Exactly how many lines of the data below include the string "stories"? State the number and nothing more.

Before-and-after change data

########

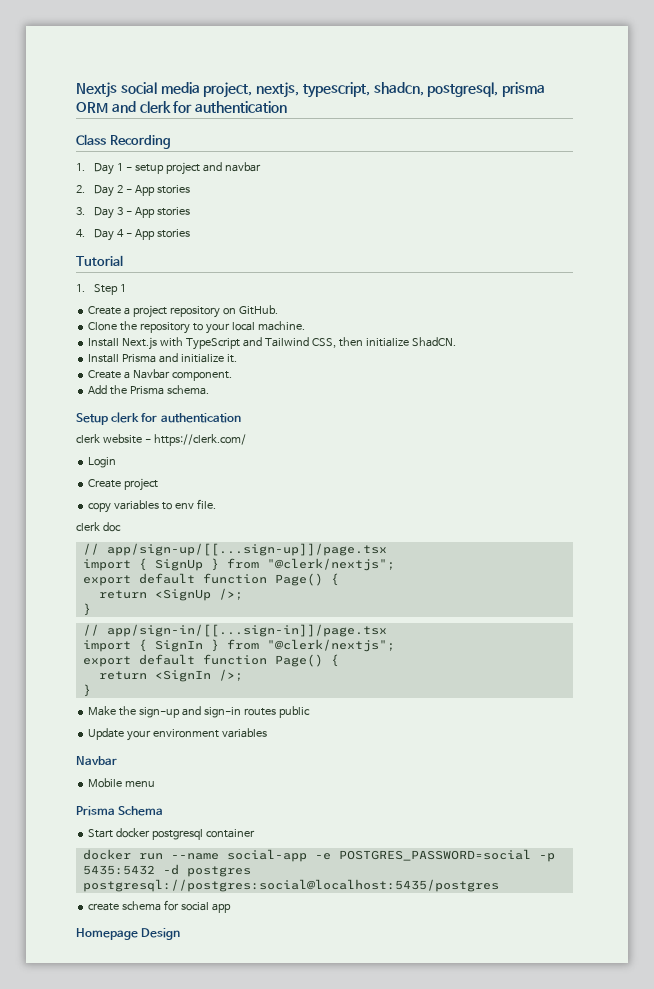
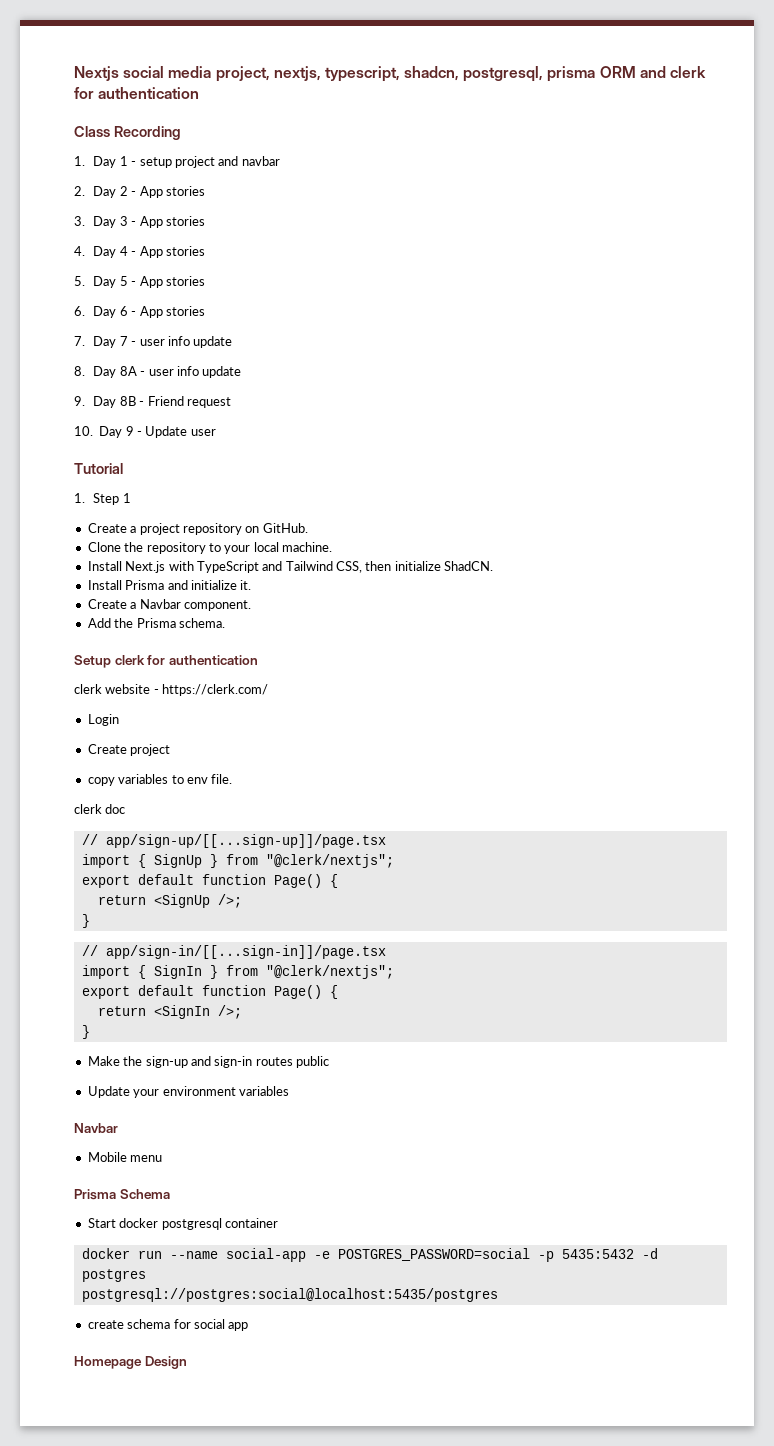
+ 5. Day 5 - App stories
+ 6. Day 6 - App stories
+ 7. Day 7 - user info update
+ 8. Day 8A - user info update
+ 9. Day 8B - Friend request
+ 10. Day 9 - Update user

########

RESPONSE FOR THIS EXERCISE:
2